One potential benefit of an ensemble prediction system (EPS) is its capacity to forecast its own forecast error through the ensemble spread-error relationship. In practice, an EPS is often quite limited in its ability to represent the variable expectation of forecast error through the variable dispersion of the ensemble, and perhaps more fundamentally, in its ability to provide enough variability in the ensembles dispersion to make the skill-spread relationship even potentially useful (irrespective of whether the EPS is well-calibrated or not).

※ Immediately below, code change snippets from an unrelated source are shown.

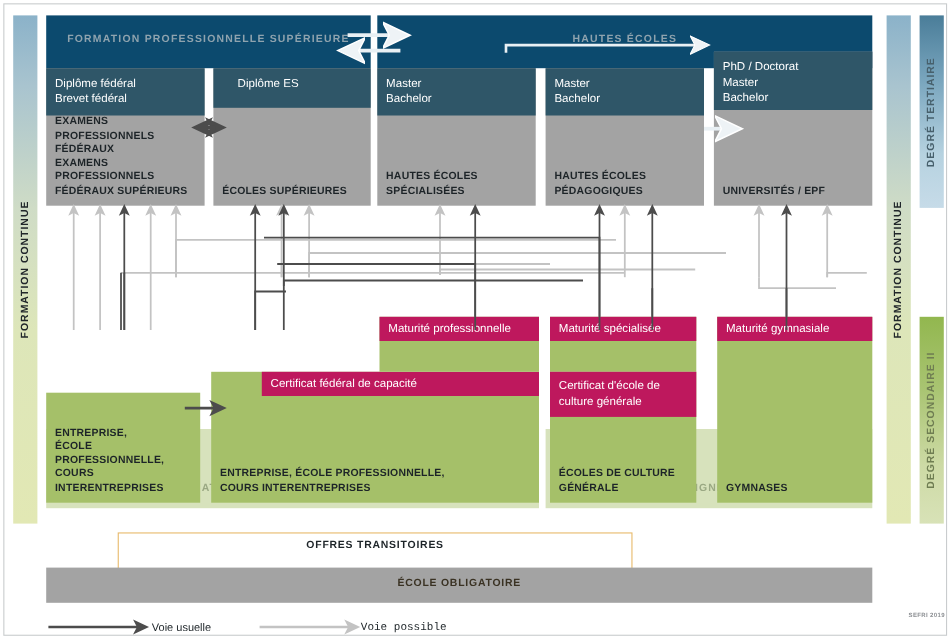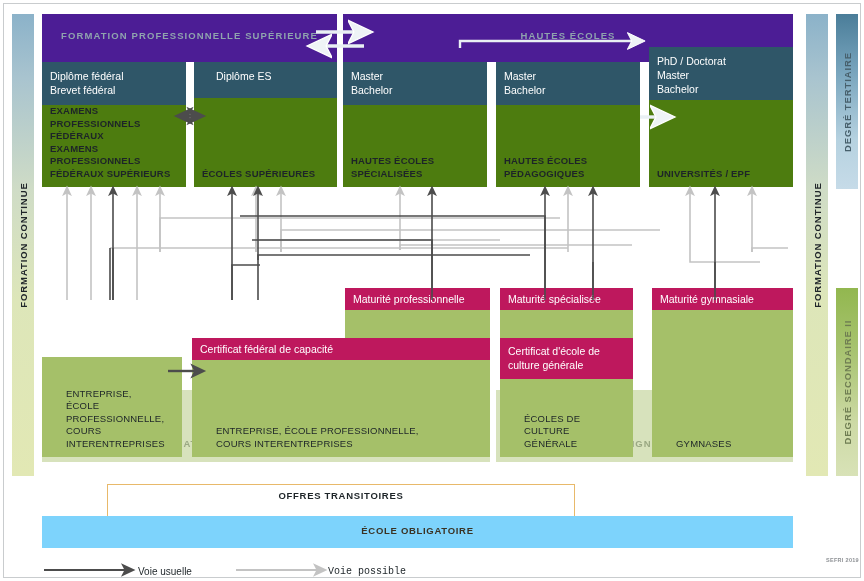--- a/index.html
+++ b/index.html
@@ -29,7 +29,7 @@
   .rail-sec .vtxt{color:#6f7d52;}
 
   
-  .banner{position:absolute;background:#4c1d95;color:#8fa3ae;font-size:9.5px;
+  .banner{position:absolute;background:#0c4a6e;color:#8fa3ae;font-size:9.5px;
           letter-spacing:1.1px;font-weight:bold;text-align:center;padding-top:16px;}
 
   

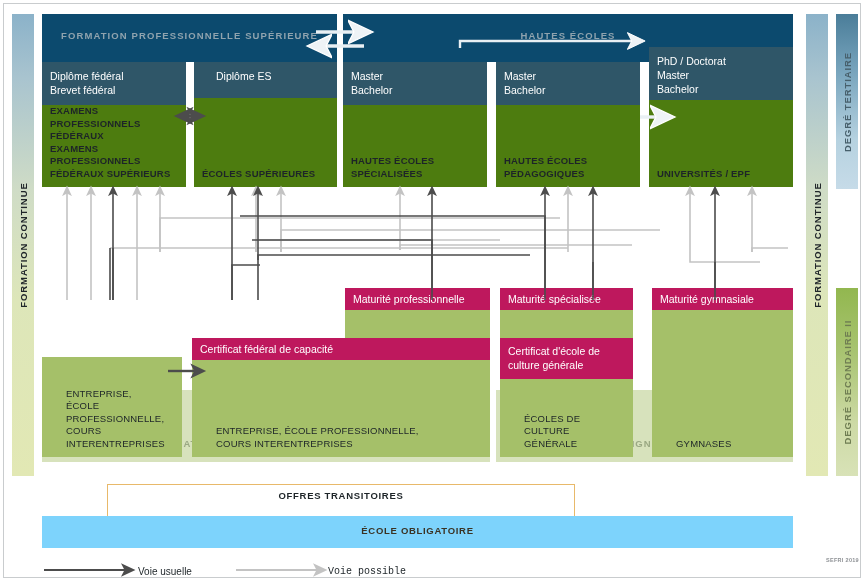--- a/index.html
+++ b/index.html
@@ -33,7 +33,7 @@
           letter-spacing:1.1px;font-weight:bold;text-align:center;padding-top:16px;}
 
   
-  .tcol{position:absolute;background:#4d7c0f;}
+  .tcol{position:absolute;background:#a3a3a3;}
   .tcol .head{background:#2f5668;color:#ffffff;font-size:10.5px;line-height:14px;
               padding:7px 8px 8px 8px;}
   .tcol .foot{position:absolute;left:8px;right:6px;bottom:7px;color:#1d2428;

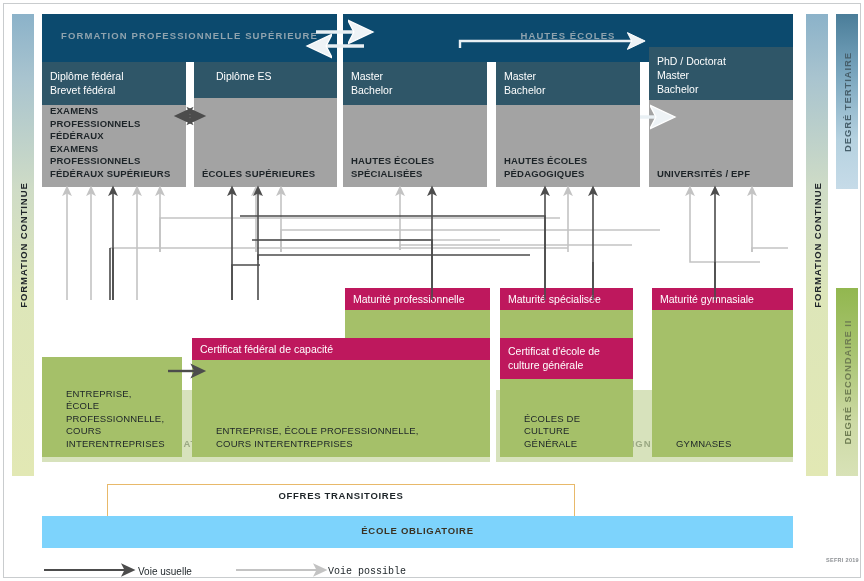--- a/index.html
+++ b/index.html
@@ -159,7 +159,7 @@
     </div>
   </div>
 
-  <div class="gcol" style="left:192px;top:338px;width:298px;height:119px;">
+  <div class="gcol" style="left:192px;top:338px;width:298px;height:119px;padding-left:46px;">
     <div class="head" style="height:22px;padding-top:4px;">
       <div>Certificat fédéral de capacité</div>
     </div>

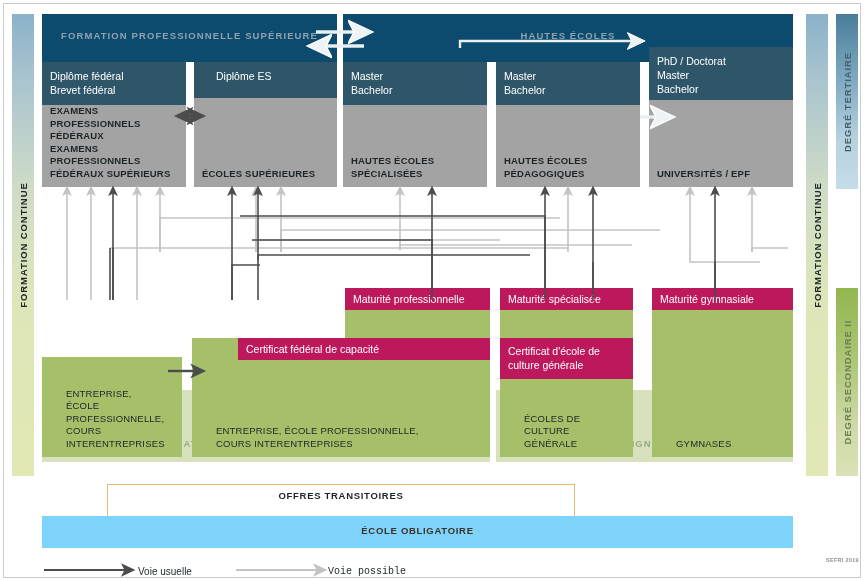--- a/index.html
+++ b/index.html
@@ -43,8 +43,8 @@
   .gcol{position:absolute;background:#a5c069;}
   .gcol .head{background:#be185d;color:#ffffff;font-size:10.5px;line-height:14px;
               padding:6px 8px 7px 8px;}
-  .gcol .foot{position:absolute;left:24px;right:6px;bottom:7px;color:#1d2428;
-              font-size:9.5px;line-height:12.5px;font-weight:normal;letter-spacing:.2px;margin-top:48px;}
+  .gcol .foot{position:absolute;left:8px;right:6px;bottom:7px;color:#1d2428;
+              font-size:9.5px;line-height:12.5px;font-weight:bold;letter-spacing:.2px;margin-top:48px;}
 
   
   .gband{position:absolute;background:#d7e2bc;color:#9aa883;font-size:9.5px;

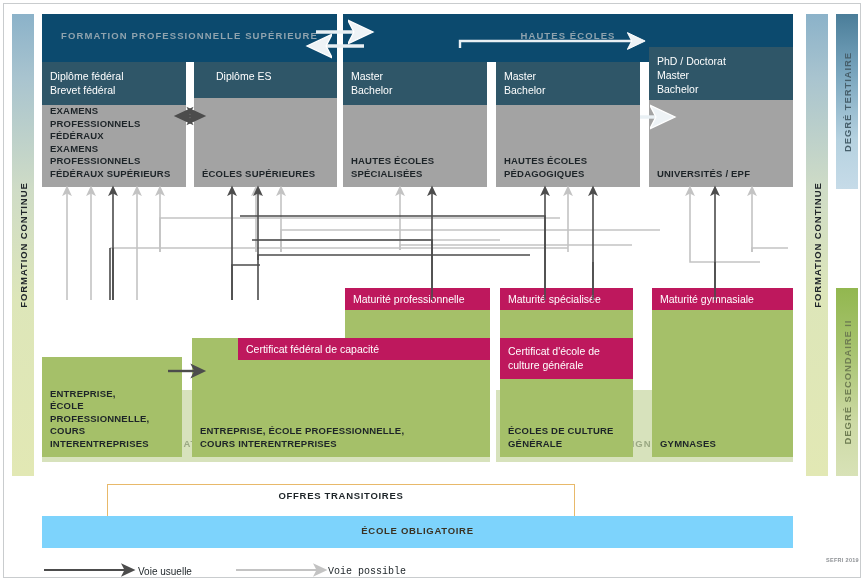--- a/index.html
+++ b/index.html
@@ -54,7 +54,7 @@
   .transit{position:absolute;background:#ffffff;border:1px solid #e8b96a;
            color:#1d2428;font-size:9.5px;font-weight:bold;letter-spacing:.7px;
            text-align:center;line-height:22px;}
-  .oblig{position:absolute;background:#7dd3fc;color:#3a3223;font-size:9.5px;
+  .oblig{position:absolute;background:#a3a3a3;color:#3a3223;font-size:9.5px;
          font-weight:bold;letter-spacing:.7px;text-align:center;line-height:30px;}
 
   

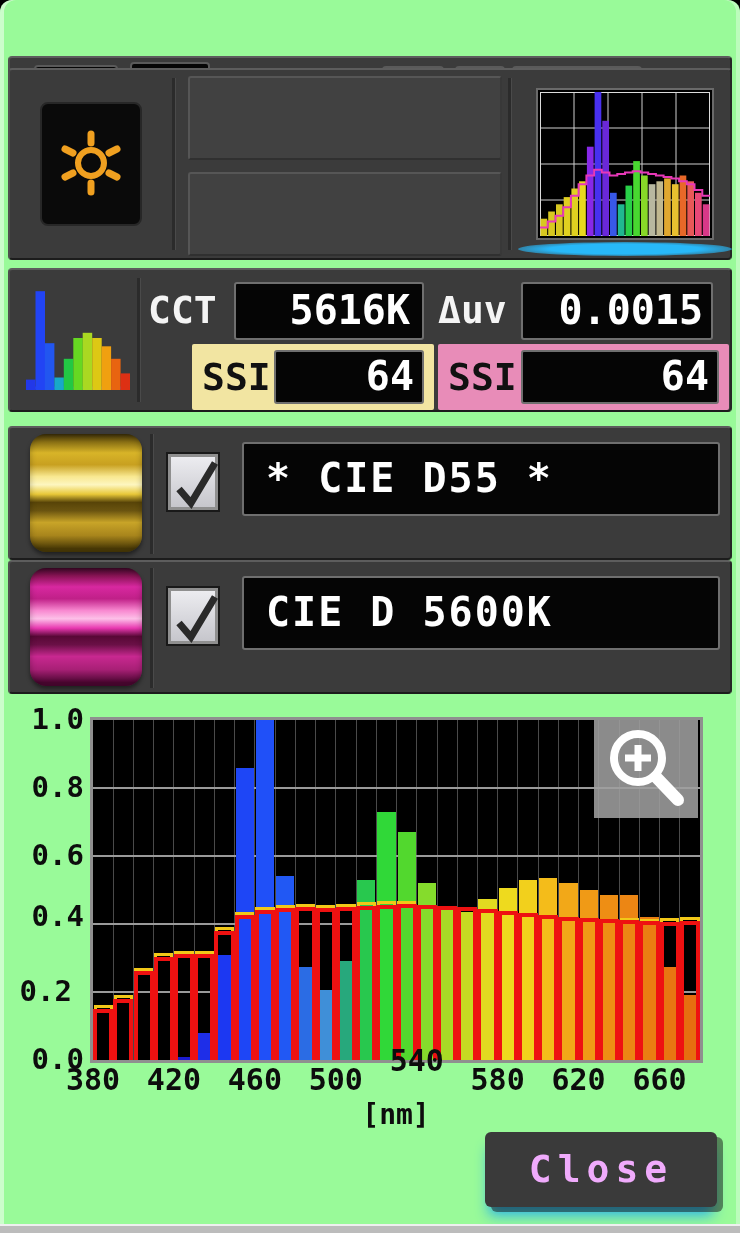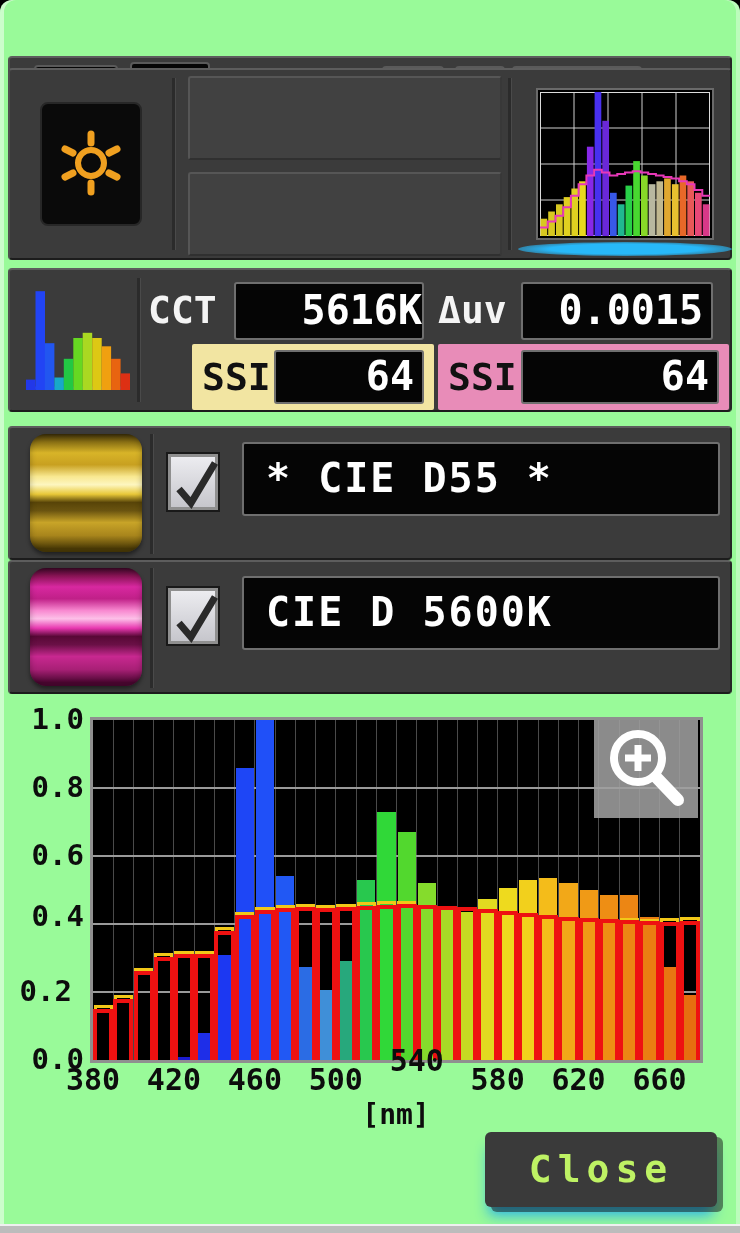--- a/index.html
+++ b/index.html
@@ -149,7 +149,7 @@
         <rect x="94.5" y="87.4" width="9.5" height="16.6" fill="#dd3014"></rect>
       </svg>
     <div class="abs lbl-w" style="left:138px;top:12px;font-size:38px;line-height:56px;">CCT</div>
-    <div class="field abs" style="left:224px;top:12px;width:190px;height:58px;font-size:40px;line-height:52px;text-align:right;padding-right:0;">
+    <div class="field abs" style="left:224px;top:12px;width:190px;height:58px;font-size:40px;line-height:52px;text-align:right;padding-right:12px;">
       <span>5616K</span>
     </div>
     <div class="abs lbl-w" style="left:428px;top:12px;font-size:38px;line-height:56px;">Δuv</div>

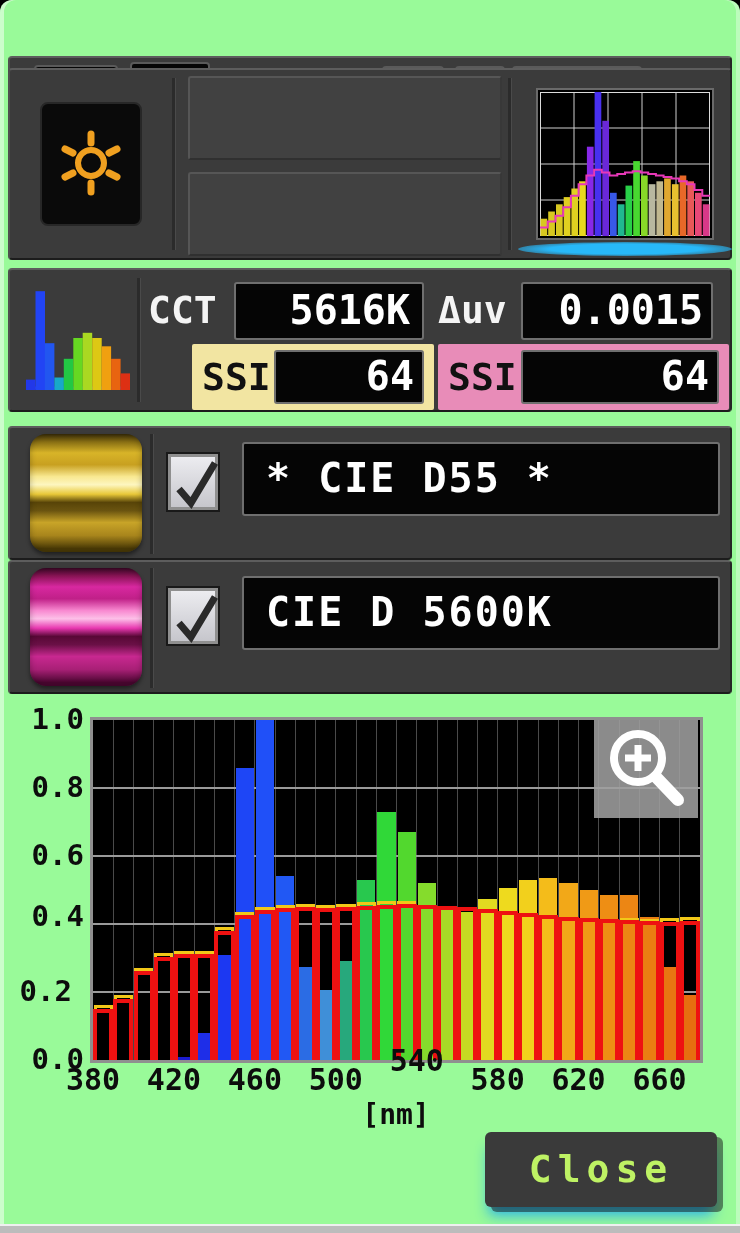--- a/index.html
+++ b/index.html
@@ -351,7 +351,7 @@
 
   <div class="abs" style="left:485px;top:1132px;width:232px;height:75px;background:#3a3a3a;border-radius:6px;
               box-shadow:6px 5px 0 rgba(20,20,20,0.5), 0 12px 14px -4px rgba(30,170,240,0.95);
-              color:#bef264;font-size:38px;line-height:75px;text-align:center;letter-spacing:6px;">
+              color:#f0abfc;font-size:38px;line-height:75px;text-align:center;letter-spacing:6px;">
     <span>Close</span>
   </div>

In this paper we examine the ensemble skill-spread relationship of an ensemble constructed from the TIGGE (THORPEX Interactive Grand Global Ensemble) dataset of global forecasts and a combination of multi-model and post-processing approaches. Both of the multi-model and post-processing techniques are based on quantile regression (QR) under a step-wise forward selection framework leading to ensemble forecasts with both good reliability and sharpness. The methodology utilizes the ensemble's ability to self-diagnose forecast instability to produce calibrated forecasts with informative skill-spread relationships.

A context for these concepts is provided by assessing the constructed ensemble in forecasting district-level humidity impacting the incidence of meningitis in the meningitis belt of Africa, and in forecasting flooding events in the Brahmaputra and Ganges basins of South Asia.